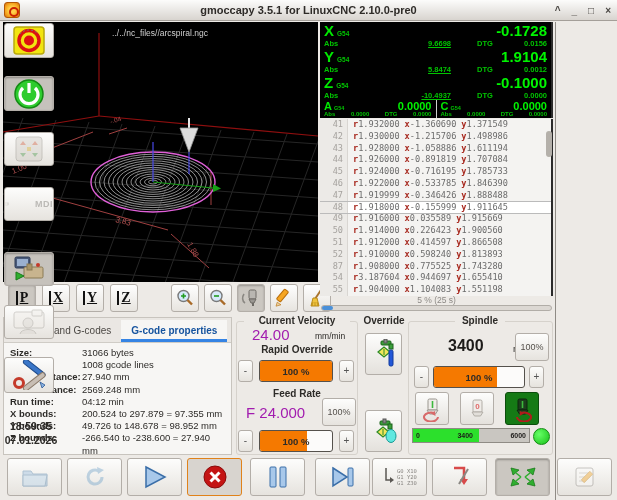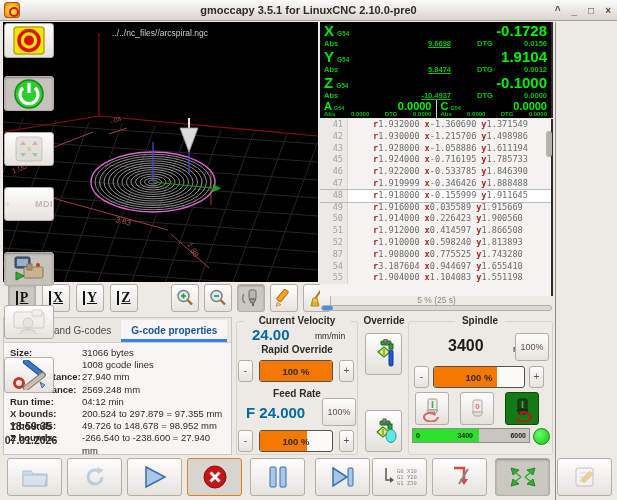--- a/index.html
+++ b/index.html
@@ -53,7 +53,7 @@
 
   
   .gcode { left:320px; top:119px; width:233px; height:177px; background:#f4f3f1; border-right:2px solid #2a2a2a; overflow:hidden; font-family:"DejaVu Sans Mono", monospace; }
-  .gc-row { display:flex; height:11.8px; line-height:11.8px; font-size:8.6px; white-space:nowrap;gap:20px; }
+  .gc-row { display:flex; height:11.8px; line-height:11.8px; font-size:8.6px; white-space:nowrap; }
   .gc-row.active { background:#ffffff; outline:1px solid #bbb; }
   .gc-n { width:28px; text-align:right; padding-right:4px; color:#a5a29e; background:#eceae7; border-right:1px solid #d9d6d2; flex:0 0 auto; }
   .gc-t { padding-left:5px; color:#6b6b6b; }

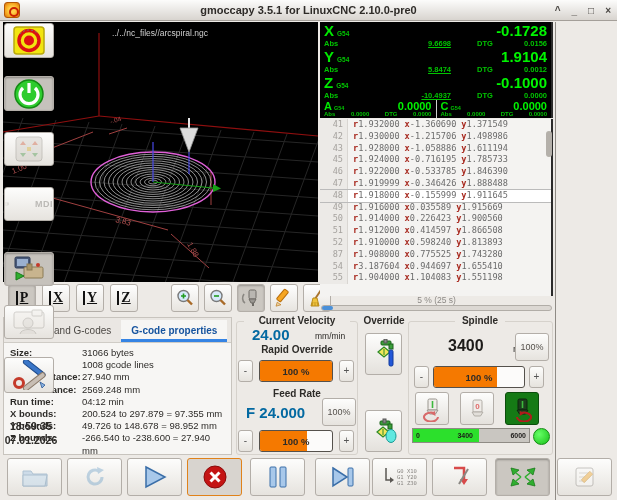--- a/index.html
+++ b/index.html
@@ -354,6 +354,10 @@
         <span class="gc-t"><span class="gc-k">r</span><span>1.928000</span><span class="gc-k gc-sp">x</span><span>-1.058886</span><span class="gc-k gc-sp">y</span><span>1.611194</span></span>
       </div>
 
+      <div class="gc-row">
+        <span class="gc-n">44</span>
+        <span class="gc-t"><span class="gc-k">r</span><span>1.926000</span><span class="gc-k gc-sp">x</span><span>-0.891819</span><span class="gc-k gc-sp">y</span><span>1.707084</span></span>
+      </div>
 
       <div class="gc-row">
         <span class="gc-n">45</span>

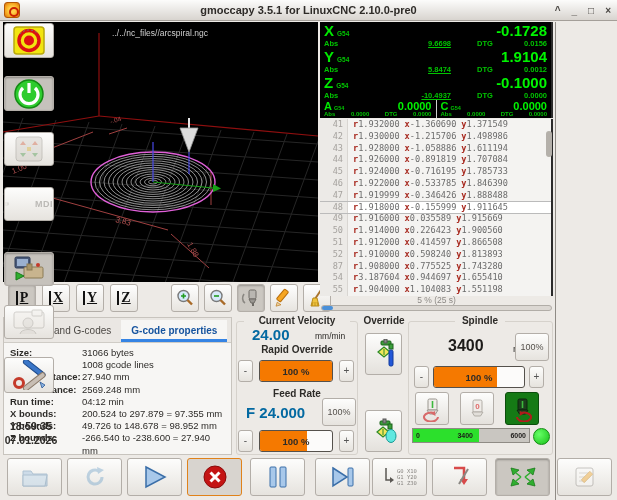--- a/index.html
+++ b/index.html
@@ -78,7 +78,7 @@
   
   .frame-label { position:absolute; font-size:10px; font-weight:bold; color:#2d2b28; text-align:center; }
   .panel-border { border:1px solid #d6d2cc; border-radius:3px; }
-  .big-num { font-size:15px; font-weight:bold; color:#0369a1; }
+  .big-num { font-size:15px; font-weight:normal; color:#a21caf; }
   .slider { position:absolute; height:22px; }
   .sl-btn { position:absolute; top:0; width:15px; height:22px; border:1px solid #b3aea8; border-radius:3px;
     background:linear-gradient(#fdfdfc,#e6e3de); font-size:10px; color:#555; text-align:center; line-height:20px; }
◆ ◆ ◆
**WHAT YOU HAVE TO DO:**
Skipping the pictures, output the entries exactly as they appear above.

**SOLUTION TO THIS TASK:**
--- a/index.html
+++ b/index.html
@@ -53,7 +53,7 @@
 
   
   .gcode { left:320px; top:119px; width:233px; height:177px; background:#f4f3f1; border-right:2px solid #2a2a2a; overflow:hidden; font-family:"DejaVu Sans Mono", monospace; }
-  .gc-row { display:flex; height:11.8px; line-height:11.8px; font-size:8.6px; white-space:nowrap;gap:20px; }
+  .gc-row { display:flex; height:11.8px; line-height:11.8px; font-size:8.6px; white-space:nowrap; }
   .gc-row.active { background:#ffffff; outline:1px solid #bbb; }
   .gc-n { width:28px; text-align:right; padding-right:4px; color:#a5a29e; background:#eceae7; border-right:1px solid #d9d6d2; flex:0 0 auto; }
   .gc-t { padding-left:5px; color:#6b6b6b; }

--- a/index.html
+++ b/index.html
@@ -354,6 +354,10 @@
         <span class="gc-t"><span class="gc-k">r</span><span>1.928000</span><span class="gc-k gc-sp">x</span><span>-1.058886</span><span class="gc-k gc-sp">y</span><span>1.611194</span></span>
       </div>
 
+      <div class="gc-row">
+        <span class="gc-n">44</span>
+        <span class="gc-t"><span class="gc-k">r</span><span>1.926000</span><span class="gc-k gc-sp">x</span><span>-0.891819</span><span class="gc-k gc-sp">y</span><span>1.707084</span></span>
+      </div>
 
       <div class="gc-row">
         <span class="gc-n">45</span>

--- a/index.html
+++ b/index.html
@@ -78,7 +78,7 @@
   
   .frame-label { position:absolute; font-size:10px; font-weight:bold; color:#2d2b28; text-align:center; }
   .panel-border { border:1px solid #d6d2cc; border-radius:3px; }
-  .big-num { font-size:15px; font-weight:bold; color:#0369a1; }
+  .big-num { font-size:15px; font-weight:normal; color:#a21caf; }
   .slider { position:absolute; height:22px; }
   .sl-btn { position:absolute; top:0; width:15px; height:22px; border:1px solid #b3aea8; border-radius:3px;
     background:linear-gradient(#fdfdfc,#e6e3de); font-size:10px; color:#555; text-align:center; line-height:20px; }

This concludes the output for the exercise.